WHAT YOU SHOULD DO = When you repeat the entries below, keep each word exactly as it is and drop the pictures.

SUPPLIED DATA =
%%

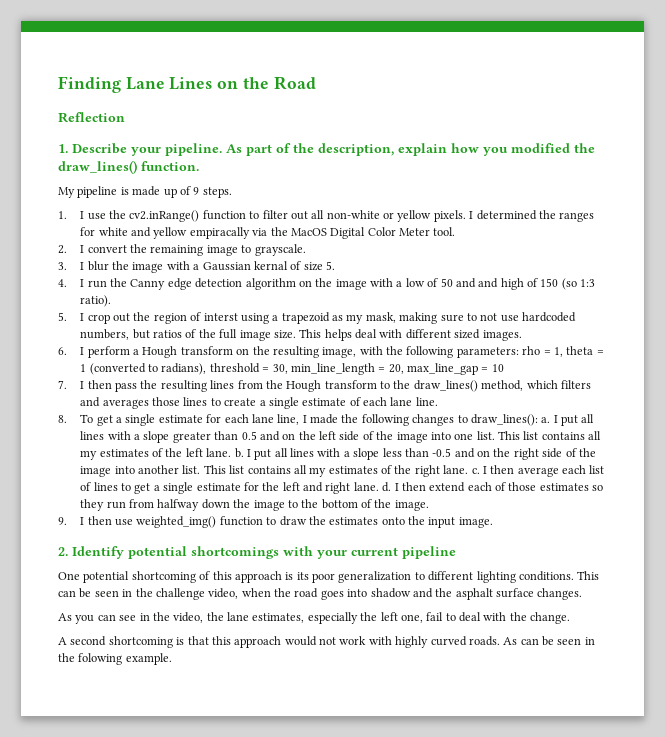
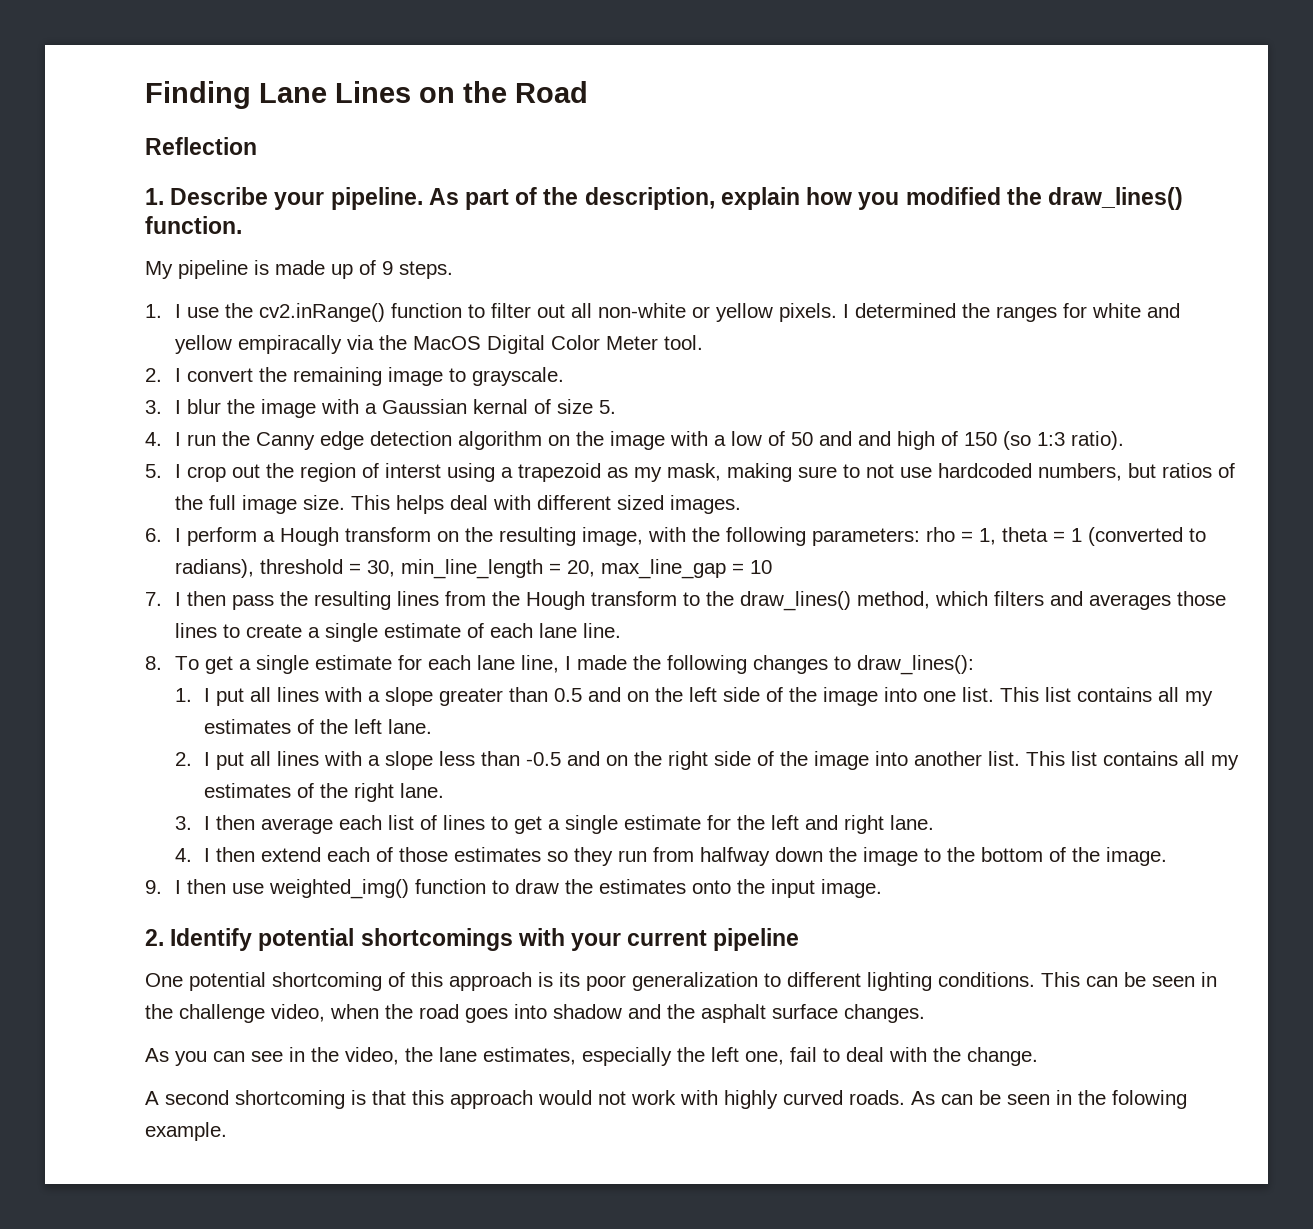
- 8. To get a single estimate for each lane line, I made the following changes to draw_lines(): a. I put all lines with a slope greater than 0.5 and on the left side of the image into one list.
+ 8. To get a single estimate for each lane line, I made the following changes to draw_lines():
+ 1. I put all lines with a slope greater than 0.5 and on the left side of the image into one list.
- This list contains all my estimates of the left lane. b. I put all lines with a slope less than -0.5 and on the right side of the image into another list.
+ This list contains all my estimates of the left lane.
+ 2. I put all lines with a slope less than -0.5 and on the right side of the image into another list.
- This list contains all my estimates of the right lane. c. I then average each list of lines to get a single estimate for the left and right lane. d. I then extend each of those estimates so they run from halfway down the image to the bottom of the image.
+ This list contains all my estimates of the right lane.
+ 3. I then average each list of lines to get a single estimate for the left and right lane.
+ 4. I then extend each of those estimates so they run from halfway down the image to the bottom of the image.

%%

PROBLEM SOLUTION =
- 8. To get a single estimate for each lane line, I made the following changes to draw_lines(): a. I put all lines with a slope greater than 0.5 and on the left side of the image into one list.
+ 8. To get a single estimate for each lane line, I made the following changes to draw_lines():
+ 1. I put all lines with a slope greater than 0.5 and on the left side of the image into one list.
- This list contains all my estimates of the left lane. b. I put all lines with a slope less than -0.5 and on the right side of the image into another list.
+ This list contains all my estimates of the left lane.
+ 2. I put all lines with a slope less than -0.5 and on the right side of the image into another list.
- This list contains all my estimates of the right lane. c. I then average each list of lines to get a single estimate for the left and right lane. d. I then extend each of those estimates so they run from halfway down the image to the bottom of the image.
+ This list contains all my estimates of the right lane.
+ 3. I then average each list of lines to get a single estimate for the left and right lane.
+ 4. I then extend each of those estimates so they run from halfway down the image to the bottom of the image.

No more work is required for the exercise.